Concrete is prosthesis. Like an automatic Kalashnikov it is an expression of power and violence, but the wielder of the gun is the bullet-riddled corpse. It is not external, it is an extension which augments terrestrial ability.

Concrete is the substance, ideology is the mould. But even that distinction has been absorbed into the 30-billion ton monolith that appears before us each year. Its size is obvious, but its flu- idity blinds us to its scale. Its charm is its simplicity— its ability to fill voids, and assume any form, fulfil any desire, scratch our restive itch for progress. Our society is the aggregation of 30 billion-ton bad ideas whose charm we fail to resist.

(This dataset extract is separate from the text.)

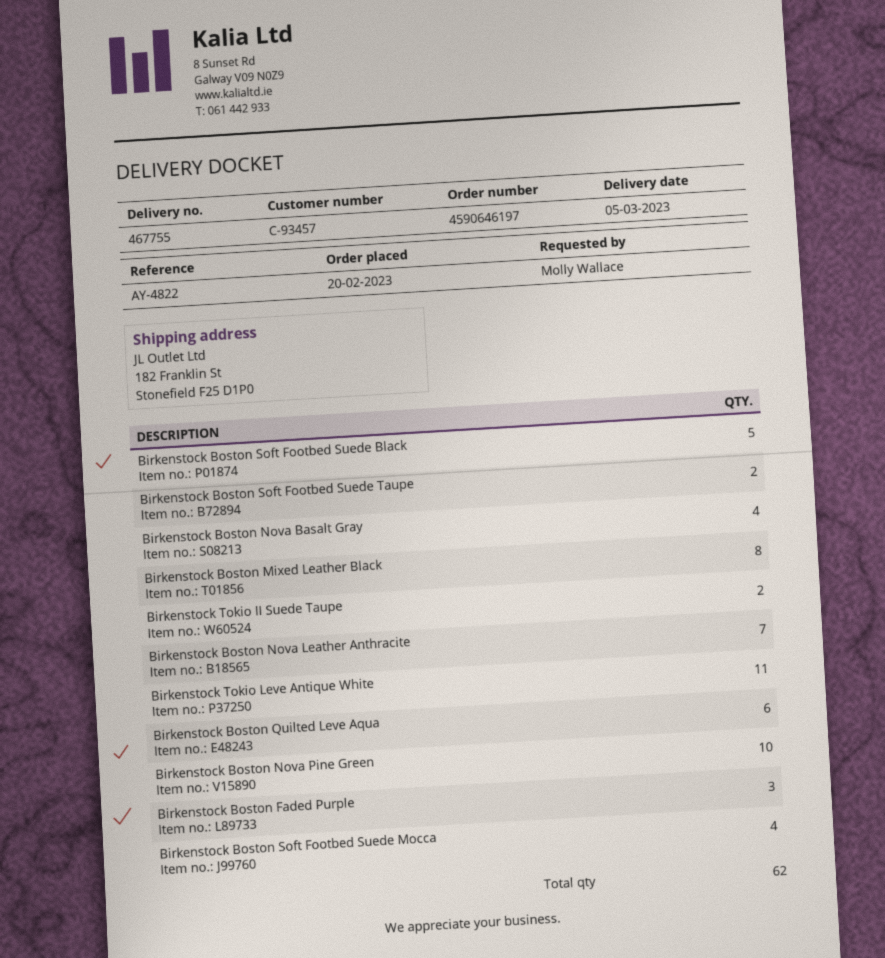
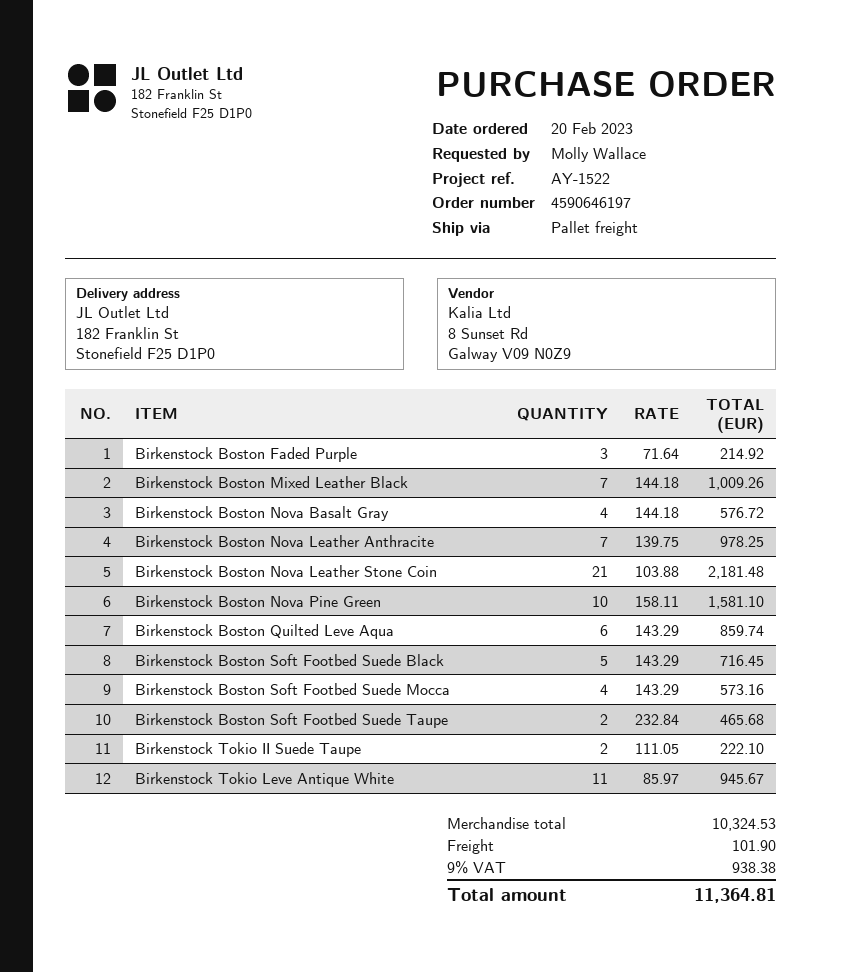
reference: AY-4822 -> AY-1522
Birkenstock Boston Mixed Leather Black: 8 -> 7
Birkenstock Boston Nova Leather Stone Coin: none -> 21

And no wonder. We can no longer tell our needs from our wants, guided by algorithms whose job is to erase the distinction entirely. Content and packaging have become one and the same, an erosive drip of granular, pre-digested matter, smoothing rough formations into polished mirrors. We swipe past fads and faces, searching for the bottom of this infinite surface, distracting ourselves from catastrophes that have already happened, repeating the same outdated recipes for the future.

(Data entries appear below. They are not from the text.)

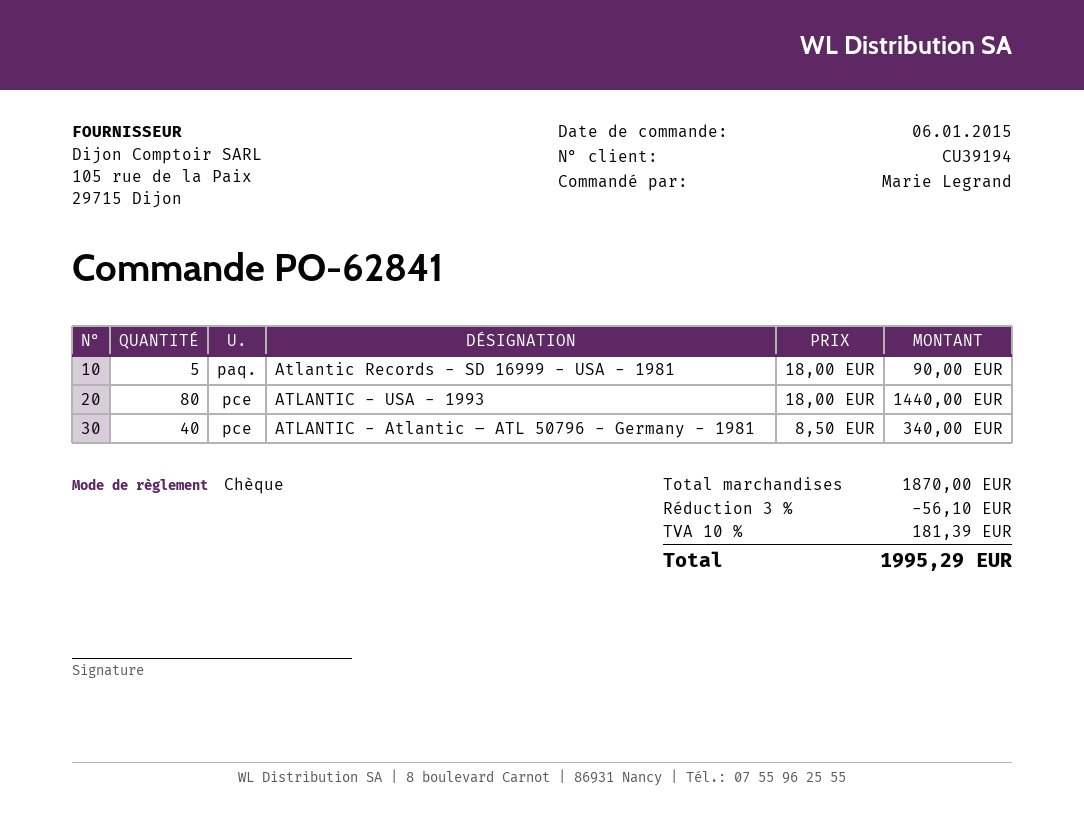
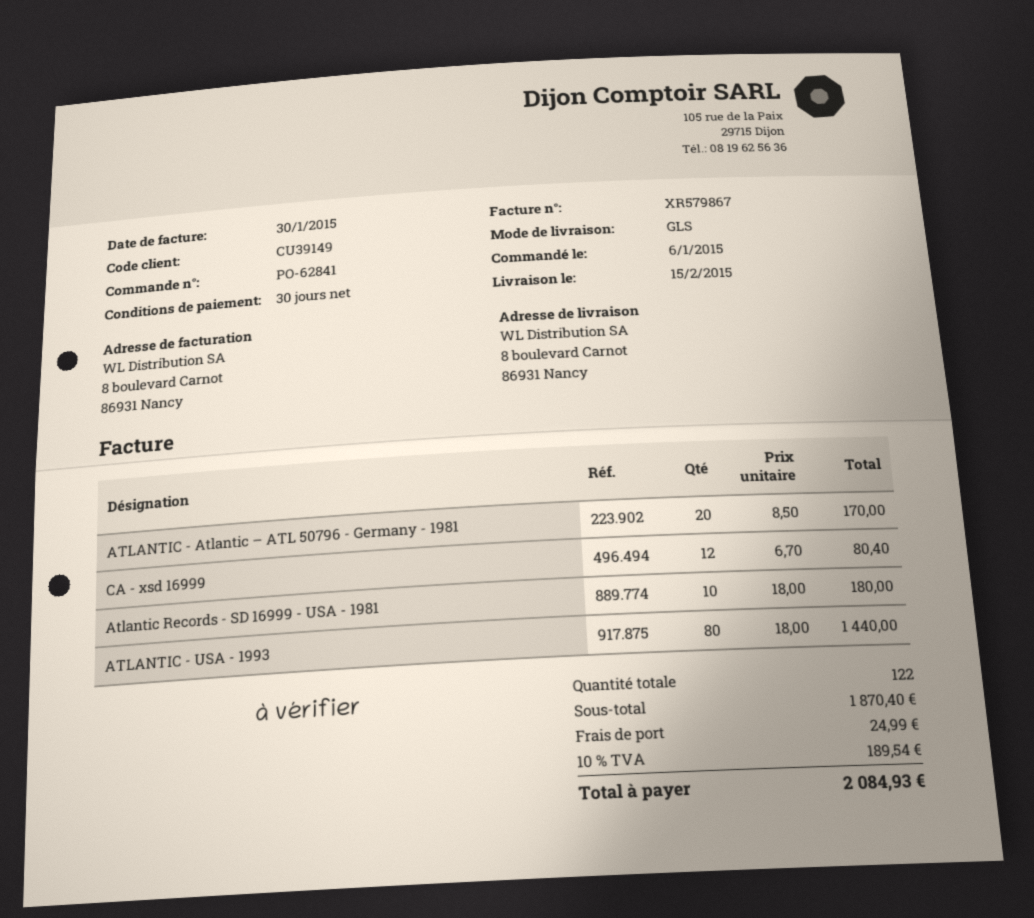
customer number: CU39194 -> CU39149
Atlantic Records - SD 16999 - USA - 1981: 5 x 18.00 = 90.00 -> 10 x 18.00 = 180.00
ATLANTIC - Atlantic – ATL 50796 - Germany - 1981: 40 x 8.50 = 340.00 -> 20 x 8.50 = 170.00
CA - xsd 16999: none -> 12 x 6.70 = 80.40
subtotal: 1870.00 -> 1870.40
discount: 3% = 56.10 -> none
shipping: none -> 24.99
tax: 10% = 181.39 -> 10% = 189.54
total: 1995.29 -> 2084.93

The final twist of this spiral plays out at the level of permanence itself— in the castles of sand that our built environments have become in the wake of the climate crisis, a fragility obscured by the digital, non-fungible posterity of our online lives. If cities were once the enduring backdrop against which the anonymity of human existence blurred, that differential has now been eliminated by a superabundance of data. A flat earth comprised of images of ourselves. We are now bodies in the walls.

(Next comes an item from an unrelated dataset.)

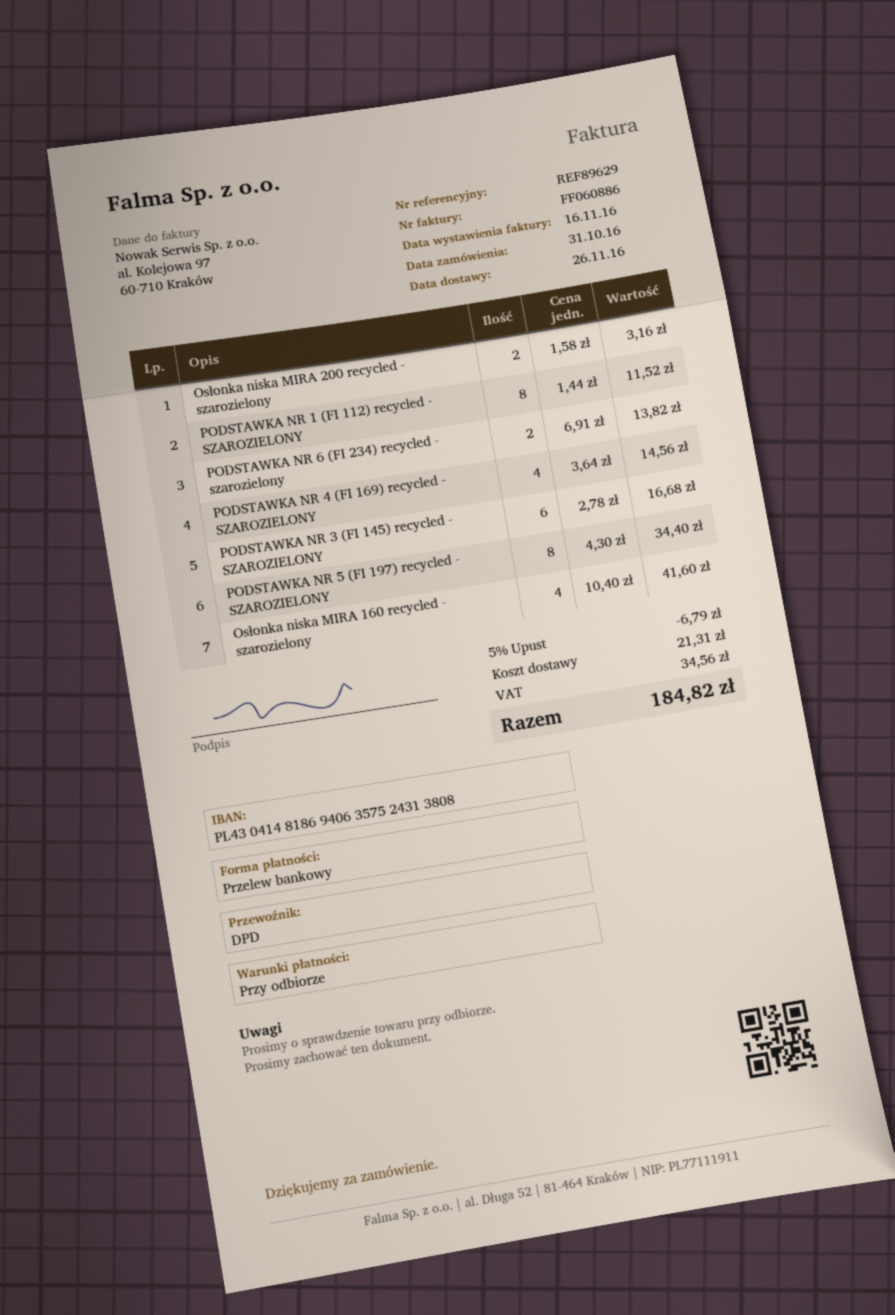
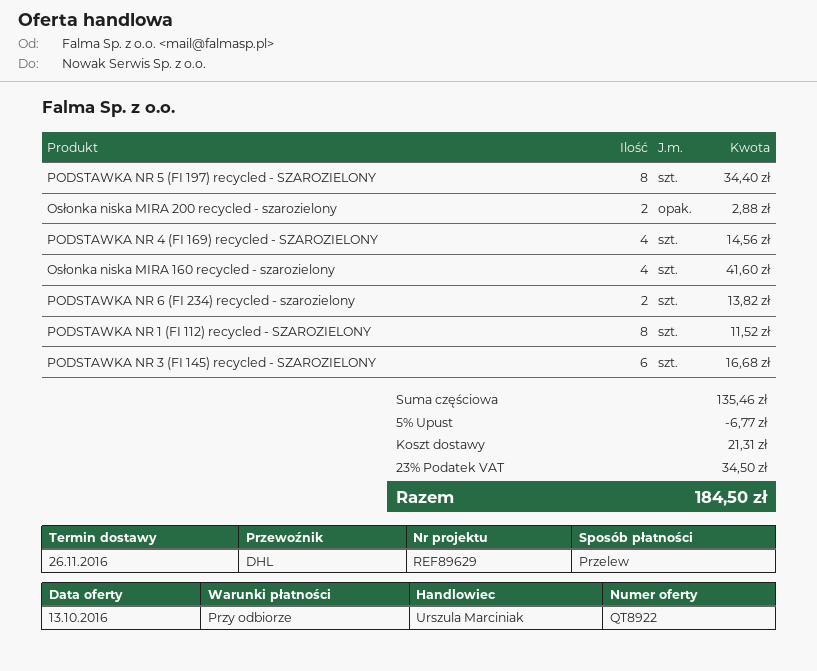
shipping method: DPD -> DHL
Osłonka niska MIRA 200 recycled - szarozielony: 2 for 3.16 -> 2 for 2.88
discount: 5% = 6.79 -> 5% = 6.77
tax: 34.56 -> 34.50
total: 184.82 -> 184.50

TWIST magazine takes this condition as its starting point— the viscous equivalence between blank page, white museum wall, displayed art, sprayed graffiti, peeling advert, sinking street and virtual self. The world in perpetual media res. Helvetica becoming suspicious of itself.

But this instability between the eternal and the ephemeral is not only a death-throe, it is also an opportunity— for agitation, for new ways of consuming and inhabiting this world. If everything and nothing lasts forever, the temporary takes on new, ambiguous meaning. The extreme becomes the everyday.

e.g. All cities are the same underwater. A magazine is as everlasting as a comet. Space has no speed limits. The past is as fixed as the future.

The concrete is still wet.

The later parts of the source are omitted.